Data lake is a single platform which is made up of, a combination of data governance, analytics and storage. It’s a secure, durable and centralized cloud-based storage platform that lets you to ingest and store, structured and unstructured data. It also allows us to make necessary transformations on the raw data assets as needed. A comprehensive portfolio of data exploration, reporting, analytics, machine learning, and visualization on the data can be done by utilizing this data lake architecture.
DATA LAKE VS DATA WAREHOUSE
While a data warehouse can also be a large collection of data, it is highly organized and structured. In a data warehouse, data doesn’t arrive in its original form, but is instead transformed and loaded into the organization predefined in the warehouse. This highly structured approach means that a data warehouse is often highly tuned to solve a specific set of problems, but is unusable for others. The structure and organization make it easy to query for specific problems, but practically impossible for others.
A data lake on the other hand, can be applied to a large number and wide variety of problems.

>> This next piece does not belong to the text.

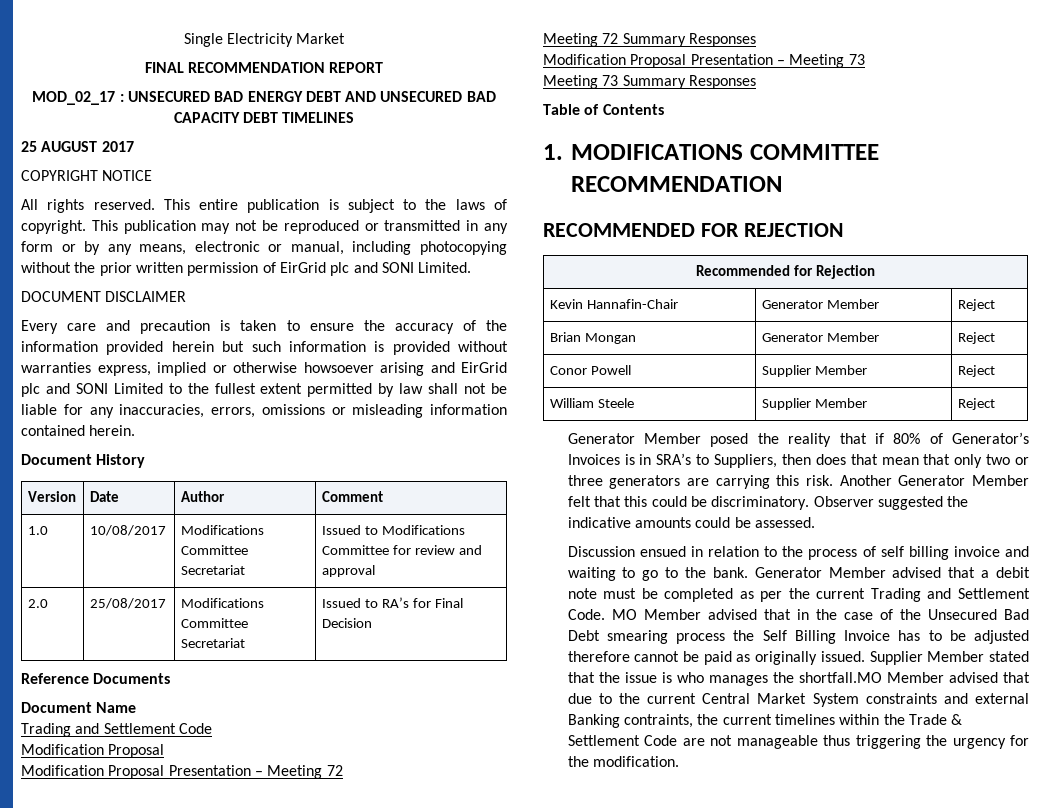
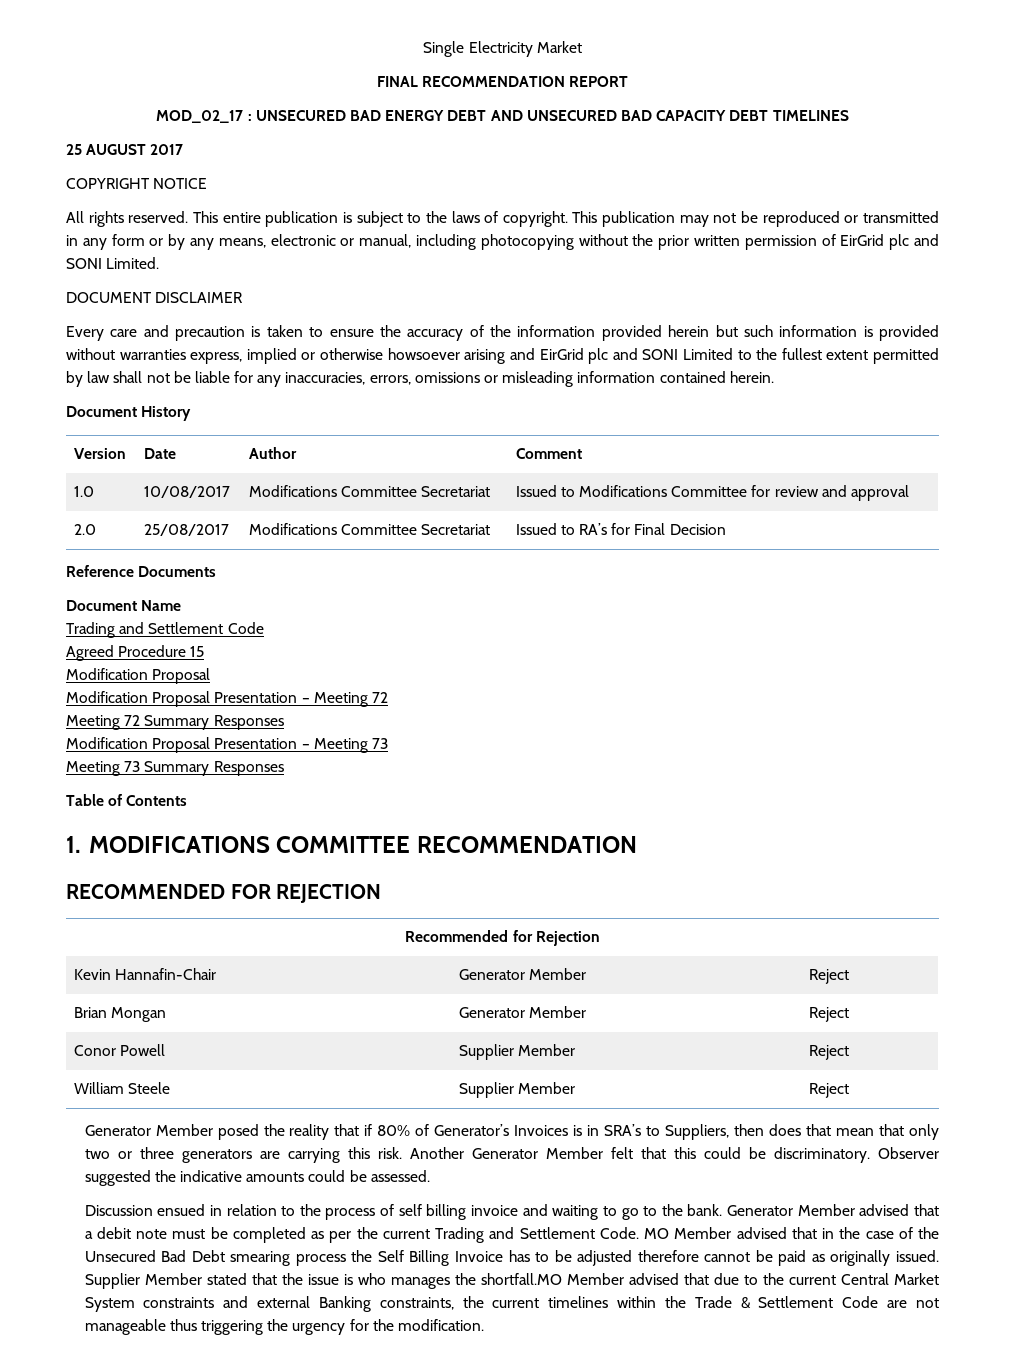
+ Agreed Procedure 15
- Supplier Member stated that the issue is who manages the shortfall.MO Member advised that due to the current Central Market System constraints and external Banking contraints, the current timelines within the Trade & Settlement Code are not manageable thus triggering the urgency for the modification.
+ Supplier Member stated that the issue is who manages the shortfall.MO Member advised that due to the current Central Market System constraints and external Banking constraints, the current timelines within the Trade & Settlement Code are not manageable thus triggering the urgency for the modification.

Believe it or not, this is because of the lack of structure and organization in a data lake. The lack of a predefined schema gives the data lake more versatility and flexibility. A Data Lake operates, with a more broad and distributed context, where some questions remain ambiguous, with an undefined set of users and a variety of different data presentations. One of the core capabilities of a data lake architecture is the ability to quickly and easily ingest multiple types of data, such as real-time streaming data and bulk data assets from on-premises storage platforms, as well as data generated and processed by legacy on-premises platforms, such as mainframes and data warehouses.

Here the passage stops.